Pour la plupart des candidats, la politique ne la ville ne doit plus se limiter à un gigantesque plan de rénovation urbaine
Pour la plupart des candidats, la politique ne la ville ne doit plus se limiter à un gigantesque plan de rénovation urbaine © Getty / bunhill

Pour la plupart des candidats, la politique ne la ville ne doit plus se limiter à un gigantesque plan de rénovation urbaine. Benoît Hamon, par exemple, promet un plan national de renouvellement urbain doté de 10 milliards d'euros, pour la rénovation des quartiers concernés et pour la création de 20.000 emplois de proximité dans les associations. L'élu de Trappes fixera aussi à Pôle Emploi des objectifs d'embauche de jeunes diplômés issus des quartiers prioritaires.

Emmanuel Macron a bien déclaré sa candidature à Bobigny, mais il n'a pas de chapitre spécifique "quartiers populaires" ou "banlieues" dans son programme. Plusieurs mesures les concernent directement quand même : suppression de la taxe d'habitation pour 80% des foyers, et aussi plan d'investissement de 50 milliards d'euros, notamment pour de la rénovation urbaine ou bien 12 élèves par classe en CP-CE1 dans les zones d'éducation prioritaires.

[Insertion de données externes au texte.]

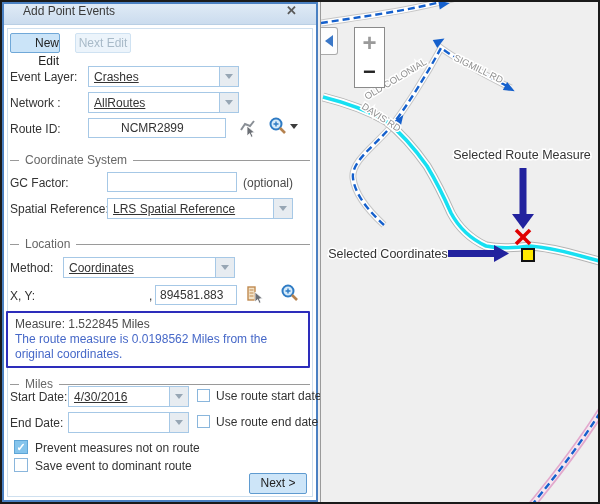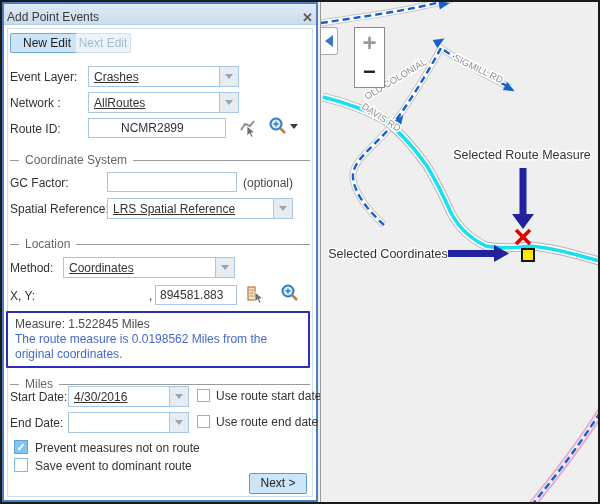--- a/index.html
+++ b/index.html
@@ -8,7 +8,7 @@
 
   
   .panel { position:absolute; left:0; top:0; width:316px; height:500px; background:#fff; border:2px solid #4a80c2; }
-  .titlebar { position:absolute; left:0; top:0; right:0; height:21px; background:linear-gradient(#dfeaf6,#cbdcee); display:flex; align-items:flex-end; padding:0 3px; border-bottom:1px solid #b9cfe4; }
+  .titlebar { position:absolute; left:0; top:0; right:0; height:21px; background:linear-gradient(#dfeaf6,#cbdcee); display:flex; align-items:flex-start; padding:0 19px; border-bottom:1px solid #b9cfe4; }
   .titlebar .t { font-size:12px; color:#3a3a3a; }
   .titlebar .x { margin-left:auto; color:#5a5a5a; font-size:13px; font-weight:bold; cursor:pointer; line-height:1; }
   .inner-line { position:absolute; left:3px; right:3px; top:24px; bottom:3px; border:1px solid #cfe0ef; pointer-events:none; }

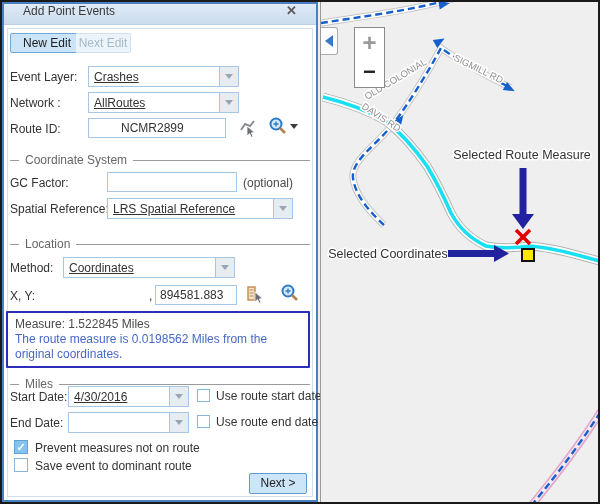--- a/index.html
+++ b/index.html
@@ -61,7 +61,7 @@
     </div>
     <div class="inner-line"></div>
 
-    <div class="abs btn" style="left:6px;top:29px;width:74px;height:20px;">New Edit</div>
+    <div class="abs btn" style="left:6px;top:29px;width:50px;height:20px;text-align:right;">New Edit</div>
     <div class="abs btn disabled" style="left:71px;top:29px;width:56px;height:20px;">Next Edit</div>
 
     <div class="abs lbl" style="left:6px;top:66px;">Event Layer:</div>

A l'inverse de Macron, Jean-Luc Mélenchon prépare un livret spécifique "quartiers populaires", il lance ses caravanes des quartiers dès le 10 avril. Pour lui la politique de la ville est un tout : effectifs réduits dans les classes et gratifications pour les professeurs qui choisiront de s'installer durablement dans les établissements concernés, mais aussi CV anonyme pour rechercher un emploi.

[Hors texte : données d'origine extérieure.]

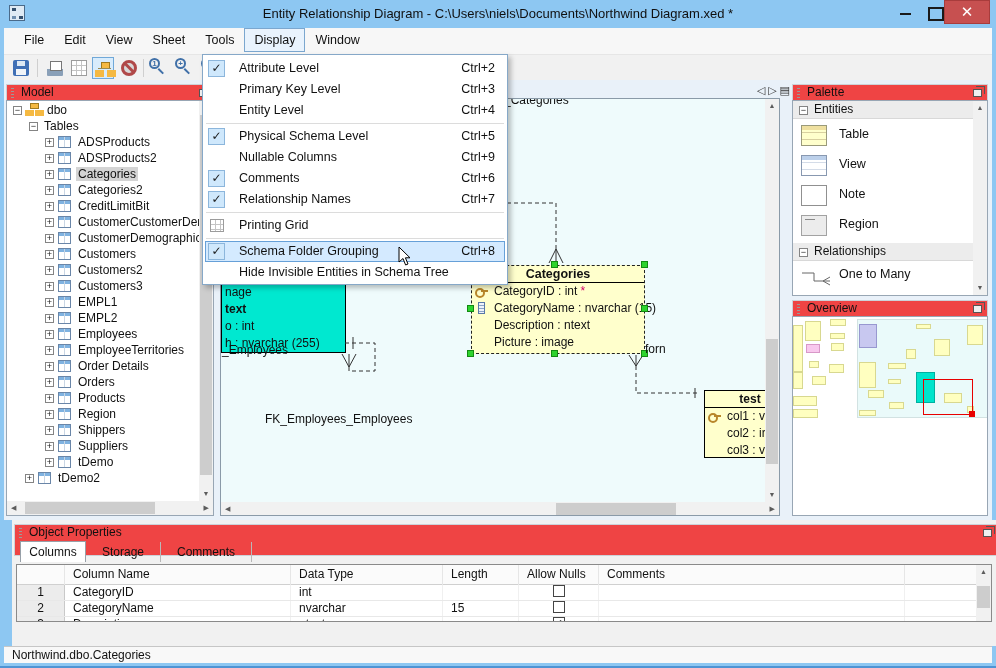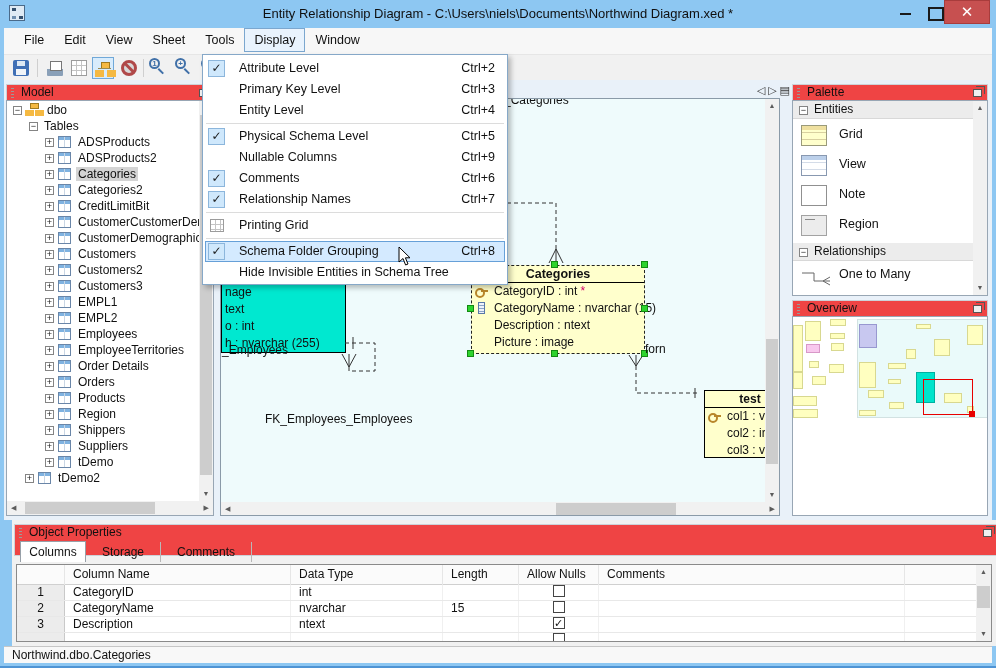--- a/index.html
+++ b/index.html
@@ -312,7 +312,7 @@
           <div class="psec" data-name="palette-section-entities"><span class="pcol" data-name="collapse-icon">−</span><span class="pseclabel" data-name="section-label">Entities</span></div>
           <div class="pitem" data-name="palette-item-table">
             <span class="thumb thumb-table" data-name="table-thumb-icon"></span>
-            <span class="plabel" data-name="palette-item-label">Grid</span>
+            <span class="plabel" data-name="palette-item-label">Table</span>
           </div>
           <div class="pitem" data-name="palette-item-view">
             <span class="thumb thumb-view" data-name="view-thumb-icon"></span>

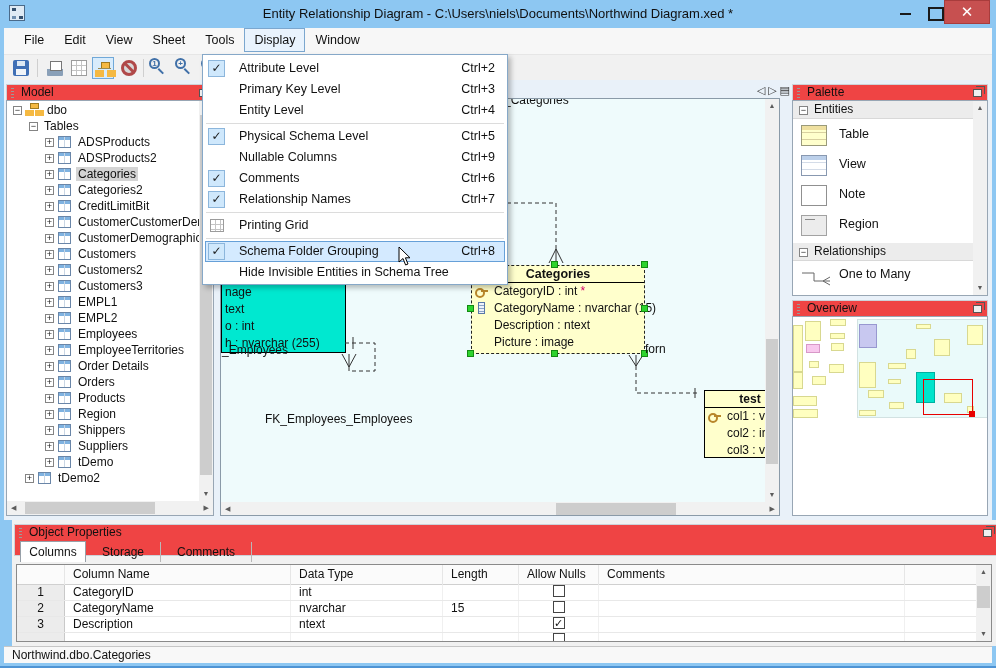--- a/index.html
+++ b/index.html
@@ -254,7 +254,7 @@
 
       <div class="entity" id="ent-teal" data-name="entity-employees-highlighted">
           <span class="tline" data-name="attribute-text-fragment" style="top: 43px;">nage</span>
-          <span class="tline" data-name="attribute-text-fragment" style="top: 60px;">text</span>
+          <span class="tline" data-name="attribute-text-fragment" style="top: 60px; font-weight: bold;">text</span>
           <span class="tline" data-name="attribute-text-fragment" style="top: 77px;">o : int</span>
           <span class="tline" data-name="attribute-text-fragment" style="top: 94px;">h : nvarchar (255)</span>
         </div>

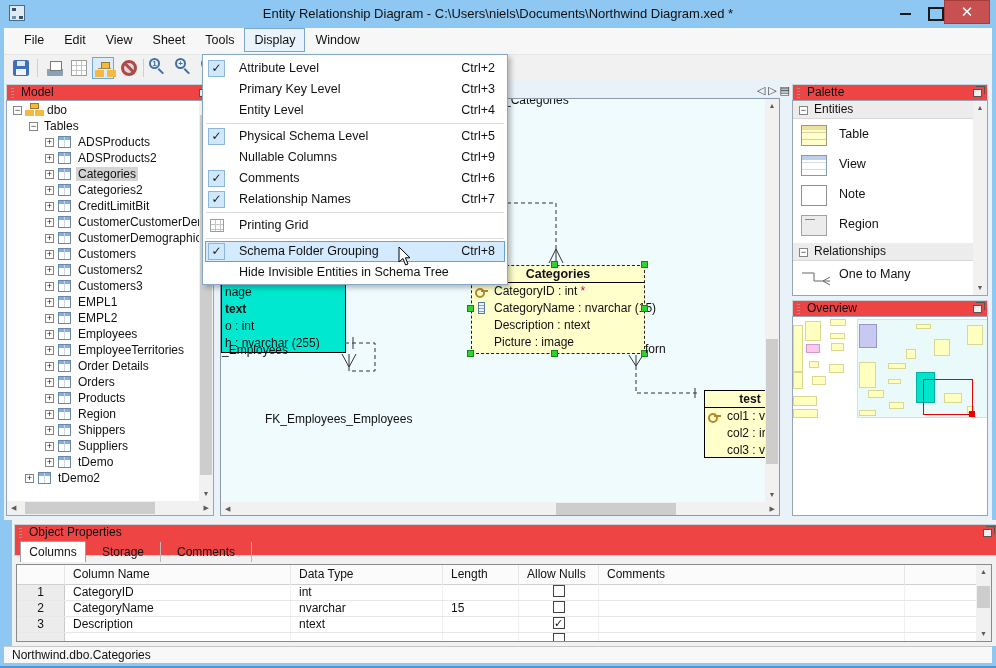--- a/index.html
+++ b/index.html
@@ -126,7 +126,7 @@
   #tabsrow{position:absolute;left:2px;top:21px;width:984px;height:21px;padding-left:6px}
   .tab-on{display:inline-block;width:66px;height:21px;background:#fff;border:1px solid #98a0a8;border-bottom:none;text-align:center;line-height:20px;vertical-align:bottom}
   .tab-off{display:inline-block;height:20px;padding:0 16px;line-height:20px;border-right:1px solid #b8b8b8;vertical-align:bottom}
-  #grid{position:absolute;left:4px;top:44px;width:976px;height:78px;background:#fff;border:1px solid #8a8a8a;overflow:hidden}
+  #grid{position:absolute;left:4px;top:44px;width:976px;height:58px;background:#fff;border:1px solid #8a8a8a;overflow:hidden}
   #ghead{height:20px;border-bottom:1px solid #d0d0d0;white-space:nowrap;background:#fbfbfb}
   .ghc{display:inline-block;height:20px;line-height:19px;border-right:1px solid #e6e6e6;padding-left:8px;overflow:hidden;vertical-align:top}
   .grow{height:16px;white-space:nowrap;border-bottom:1px solid #e8e8e8}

François Fillon aussi veut aller au-delà de la réhabilitation urbaine : fini les grands plans de destruction, reconstruction, réhabilitation. Le candidat de la droite insiste sur les écoles, les commerces et la sécurisation grâce à la vidéo-protection ou le gardiennage. Il veut aussi amplifier les dispositifs d'aide aux entreprises type zones franches, et son programme met aussi en avant la lutte contre la délinquance et contre les incivilités.

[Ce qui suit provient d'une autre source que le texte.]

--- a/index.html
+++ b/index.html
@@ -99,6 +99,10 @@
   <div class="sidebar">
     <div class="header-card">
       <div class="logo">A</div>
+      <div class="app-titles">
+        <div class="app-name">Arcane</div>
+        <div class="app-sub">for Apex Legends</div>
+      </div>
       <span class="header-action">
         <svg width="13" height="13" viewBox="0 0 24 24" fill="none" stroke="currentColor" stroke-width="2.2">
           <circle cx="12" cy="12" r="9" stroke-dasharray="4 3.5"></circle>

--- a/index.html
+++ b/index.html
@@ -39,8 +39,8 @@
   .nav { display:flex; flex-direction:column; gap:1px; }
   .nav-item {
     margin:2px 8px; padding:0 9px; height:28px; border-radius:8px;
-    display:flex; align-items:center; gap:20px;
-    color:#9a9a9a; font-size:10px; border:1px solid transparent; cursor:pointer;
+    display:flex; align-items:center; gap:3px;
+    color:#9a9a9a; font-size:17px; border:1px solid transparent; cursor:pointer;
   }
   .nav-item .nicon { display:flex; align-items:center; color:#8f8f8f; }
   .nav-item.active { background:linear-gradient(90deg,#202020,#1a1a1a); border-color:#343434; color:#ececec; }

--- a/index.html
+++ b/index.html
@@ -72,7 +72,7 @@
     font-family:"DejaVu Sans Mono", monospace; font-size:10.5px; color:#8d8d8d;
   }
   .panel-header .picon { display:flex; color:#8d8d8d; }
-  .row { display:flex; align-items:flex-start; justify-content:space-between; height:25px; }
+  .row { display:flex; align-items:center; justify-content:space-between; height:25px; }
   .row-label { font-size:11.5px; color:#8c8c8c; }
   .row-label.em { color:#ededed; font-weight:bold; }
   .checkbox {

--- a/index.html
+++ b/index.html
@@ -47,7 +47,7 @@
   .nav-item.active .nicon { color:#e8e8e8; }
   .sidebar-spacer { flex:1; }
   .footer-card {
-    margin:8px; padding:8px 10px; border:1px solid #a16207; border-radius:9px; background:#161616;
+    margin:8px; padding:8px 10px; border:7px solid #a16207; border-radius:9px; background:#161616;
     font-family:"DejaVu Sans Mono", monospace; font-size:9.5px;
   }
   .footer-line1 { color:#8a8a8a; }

Dans son programme, Marine Le Pen, elle ne parle des "banlieues" que par un vaste plan de "désarmement". Il y a un an, lors du lancement du lancement du collectif "Banlieues patriotes", elle avait récusé l'idée de "politique de la ville" préférant parler d'une politique nationale pour les banlieues. Elle dénonce les politiques de "zonages" et promet de "remplacer progressivement les grandes cités par des logements à taille humaine", mais sans fixer de calendrier ni de budget.